■ Work item ■
In this exercise, write out the data word for word and leave every image out.
Top of Available data
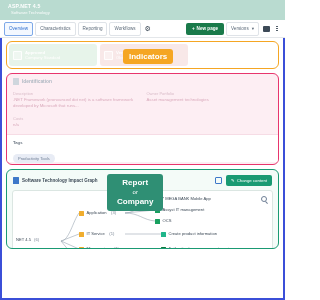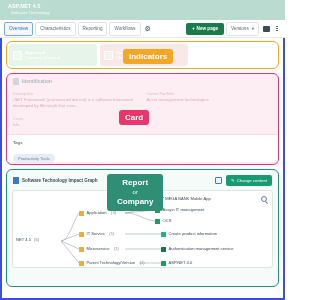"Card" div.tag-pill { html: <div>Card</div> -> none }
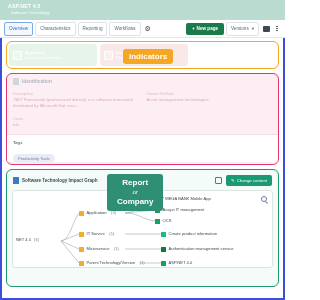"Report" .diagram-wrap { height: 118px -> 80px }
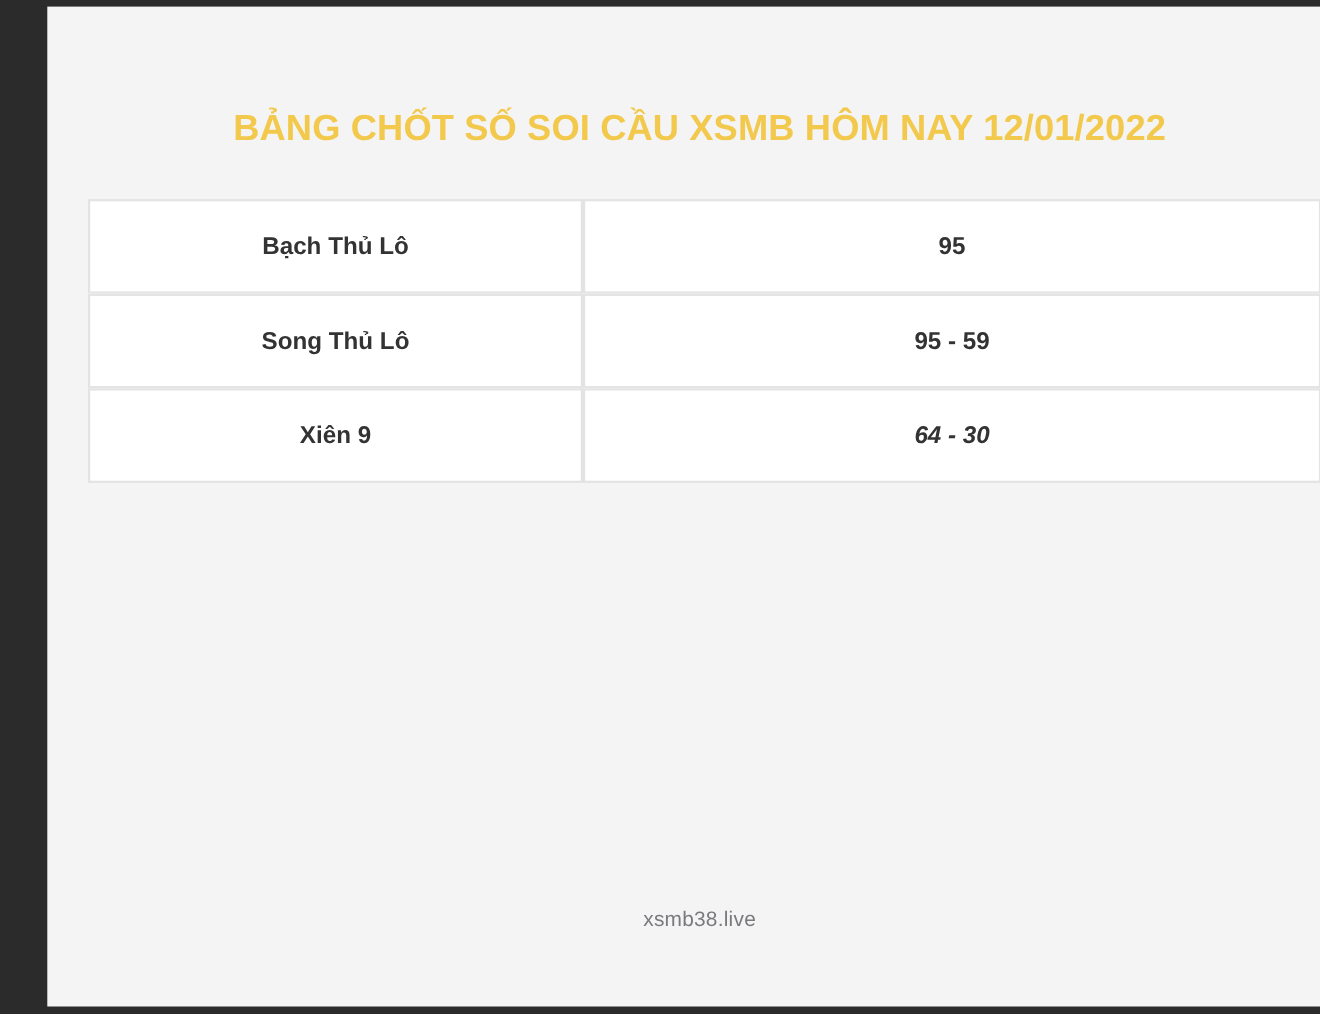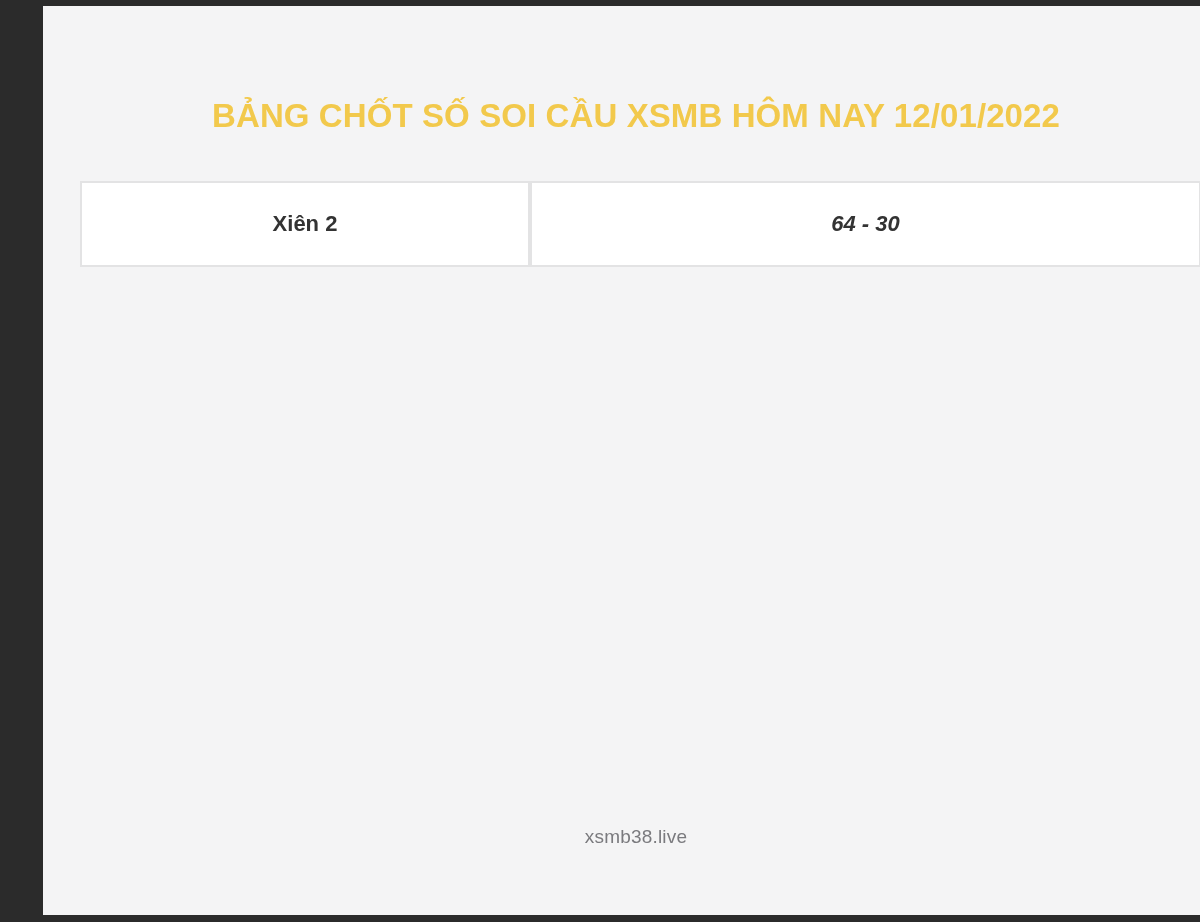"Bạch Thủ Lô" tr { html: none -> <tr> <td>Bạch Thủ Lô</td> <td>95</td> </tr> }
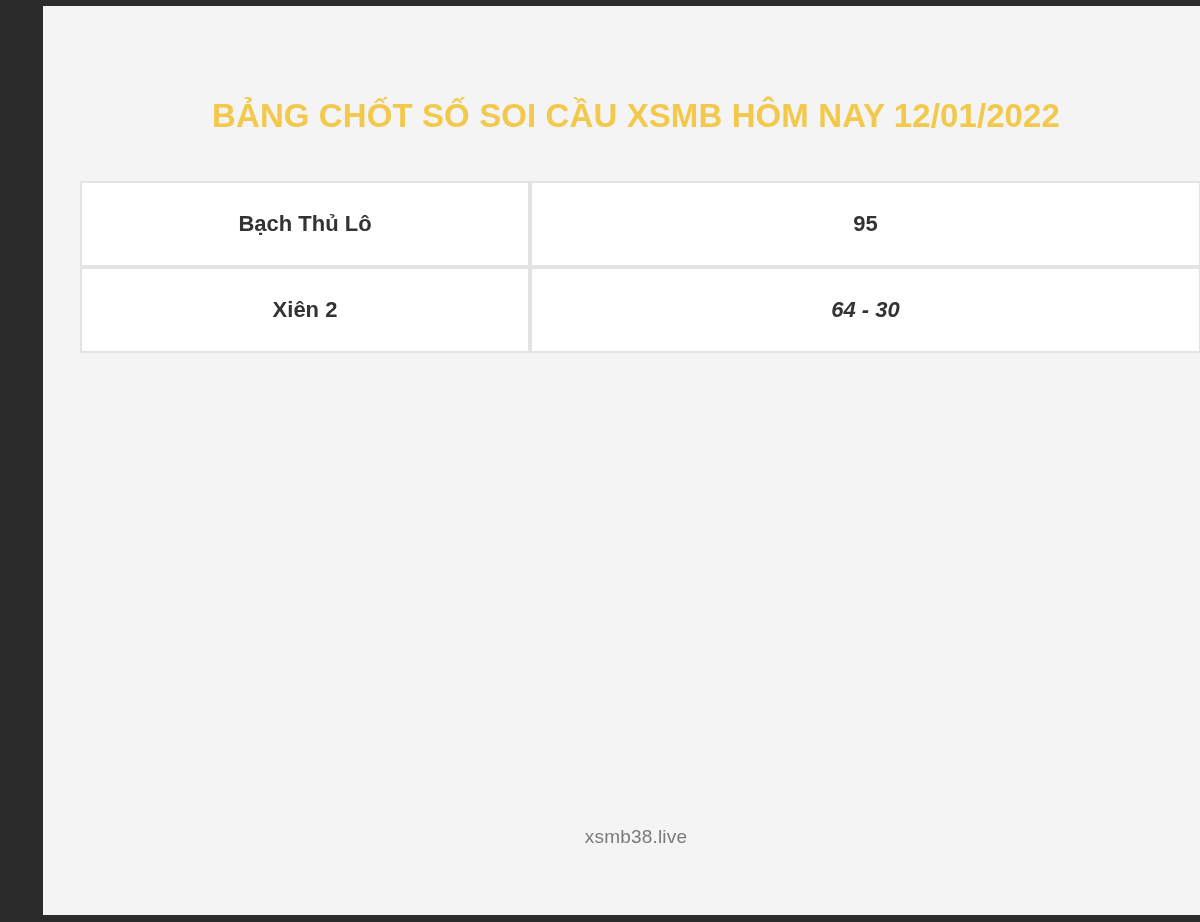"Song Thủ Lô" tr { html: none -> <tr> <td>Song Thủ Lô</td> <td>95 - 59</td> </tr> }
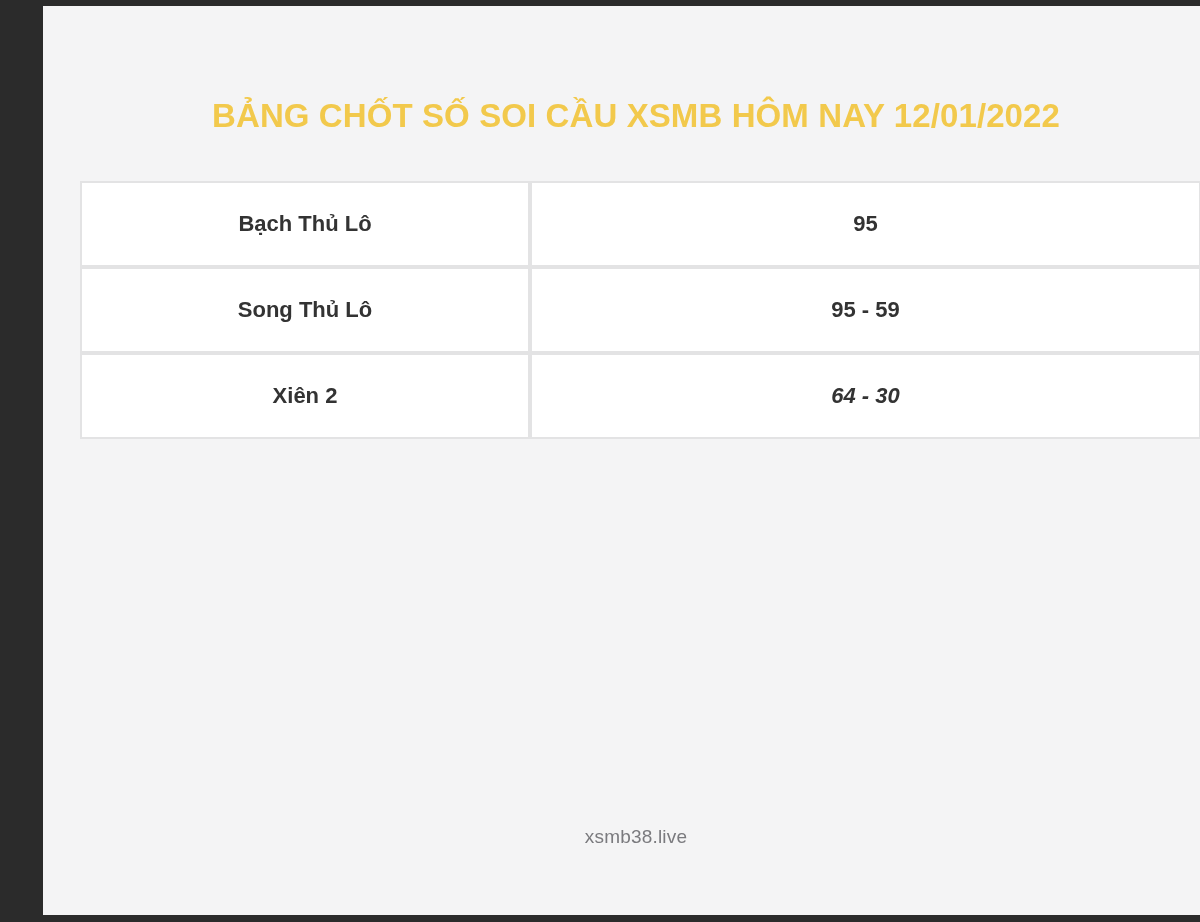"Xiên 2" td.label-cell { text: 2 -> 9 }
Bottom of Available data
■ Exercise answer ■
"Card" div.tag-pill { html: <div>Card</div> -> none }
"Report" .diagram-wrap { height: 118px -> 80px }
"Bạch Thủ Lô" tr { html: none -> <tr> <td>Bạch Thủ Lô</td> <td>95</td> </tr> }
"Song Thủ Lô" tr { html: none -> <tr> <td>Song Thủ Lô</td> <td>95 - 59</td> </tr> }
"Xiên 2" td.label-cell { text: 2 -> 9 }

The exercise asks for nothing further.